No, no, no, no, no. ¡No podía permitir que esos horrendos pensamientos conquistaran su voluntad! Al carajo con esas tortuosas ideas, con esos pequeños trasgos que roían su moral, ¡él no era tan débil como para ser derrotado tan fácilmente! Lo que debía hacer era mantener su optimismo, porque el único lugar al que lo llevaría el pesimismo era a una defenestración voluntaria. No le cabía la menor duda: iba a conseguir su trabajo, sería tan feliz como una perdiz, tendría una casa en el suburbio, diez niños rubicundos, sonrojados, rubios y delicados, una esposa fiel, cariñosa, cándida, buena cocinera y, por supuesto, no podían faltar el perro, y quizás un gato. Lo que no sucedería es que acabara muerto, congelado y solitario en una zanja cualquiera, al lado de una carretera cualquiera, tal y como si fuera una víctima cualquiera del franquismo. No, no, no, no y no.

¡Ya basta de oposiciones y sueños que nunca se cumplirían! ¡Eso no es lo importante, ni de broma! Este humilde narrador os dice que lo imperante es hablar de ese gran acontecimiento en el cual el destino de la humanidad cambió por completo. Fue el 5 de julio de 2033, en una noche demasiado caliente como para dormir vestido, únicamente con unos calzoncillos de Hora de Aventuras que, poco a poco, iban sobrando más y más.

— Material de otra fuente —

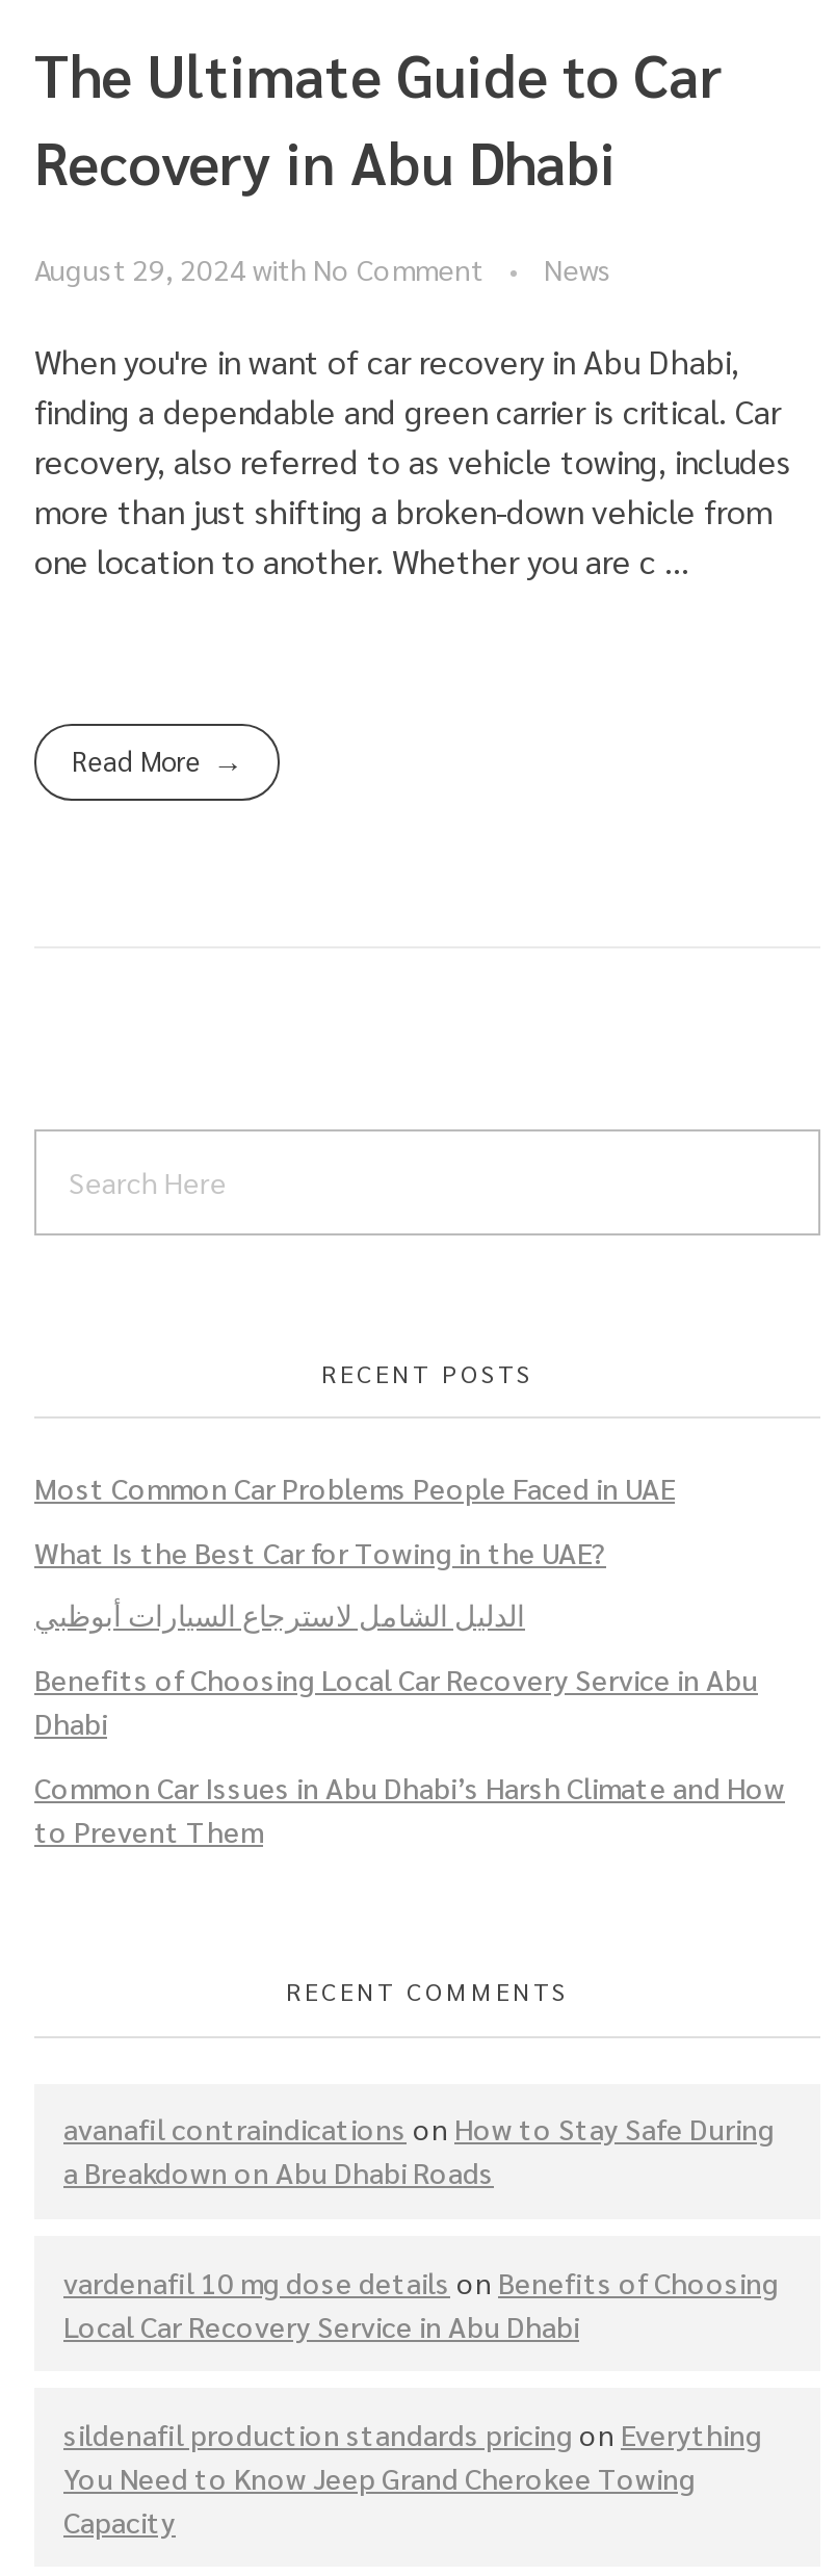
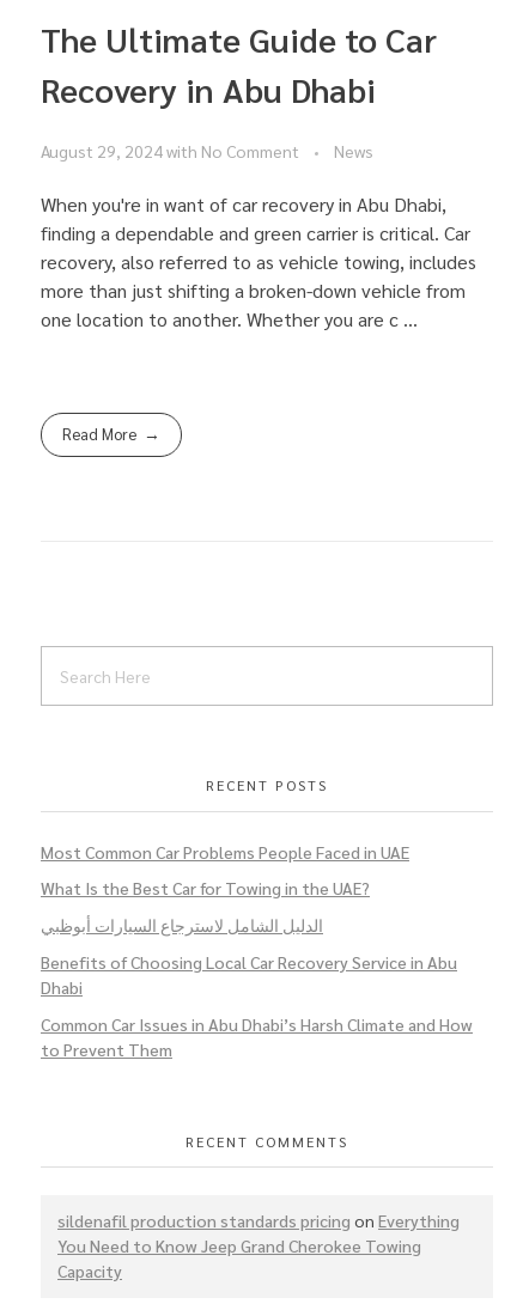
[63,2110,779,2343] avanafil contraindications on How to Stay Safe During | a Breakdown on Abu Dhabi Roads | vardenafil 10 mg dose details on Benefits of Choosing | Local Car Recovery Service in Abu Dhabi -> none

A pesar de la achicharrante situación, Rodrigo dormía a pierna suelta y soñaba. Un cine al aire libre, lleno de niños que se burlaban de él, aunque pronto se desató un incendio; también apareció un gato cuyo ojo escapaba de su cuenca ocular y volvía a entrar, aparentemente a su voluntad. Hablaba con la convicción de un perfecto orador, pero que me den nalgadas hasta llegar a la luna si Rodrigo, ni yo, ni nadie sabe qué decía el minino. También soñó con una chica rubia que vivía en un castillo, una mujer superficial y vanidosa al extremo que, no obstante, resultaba encantadora, alegre y divertida. Sin embargo, la relación con ella nunca llegaba a buen puerto y, después de estar con ella, se sentía menos persona, indigno y digno de lástima.

En aquella noche en la que Rodrigo soñó tanto, sucedió el suceso extraordinario que cambió el mundo por completo: la Gran Locura. Otros personajes que más adelante conoceremos fueron testigos más o menos directos del bizarro acontecimiento: el torpe Breogán, la misteriosa Laura e incluso el presumido Rodolfo Valentín. Sin embargo, lo importante en estos momentos es matizar que el poco relevante Rodrigo Rodríguez no lo fue, puesto que dormía a pierna suelta en un tranquilo sueño. A las 12:00 de la medianoche, en la hora de las brujas, cuando los gatos pardos maúllan melancólicas canciones sobre la soledad y las sardinas, el tranquilo sueño de Rodrigo fue desquebrajado por una potente explosión. ¿Y qué sucedió luego? Ya lo sabremos en el próximo capítulo. Hasta ese momento, tened cuidado con las sombras que se ocultan detrás de las sonrisas de aquellas personas que creéis conocer, pero que en realidad han sido sustituidas.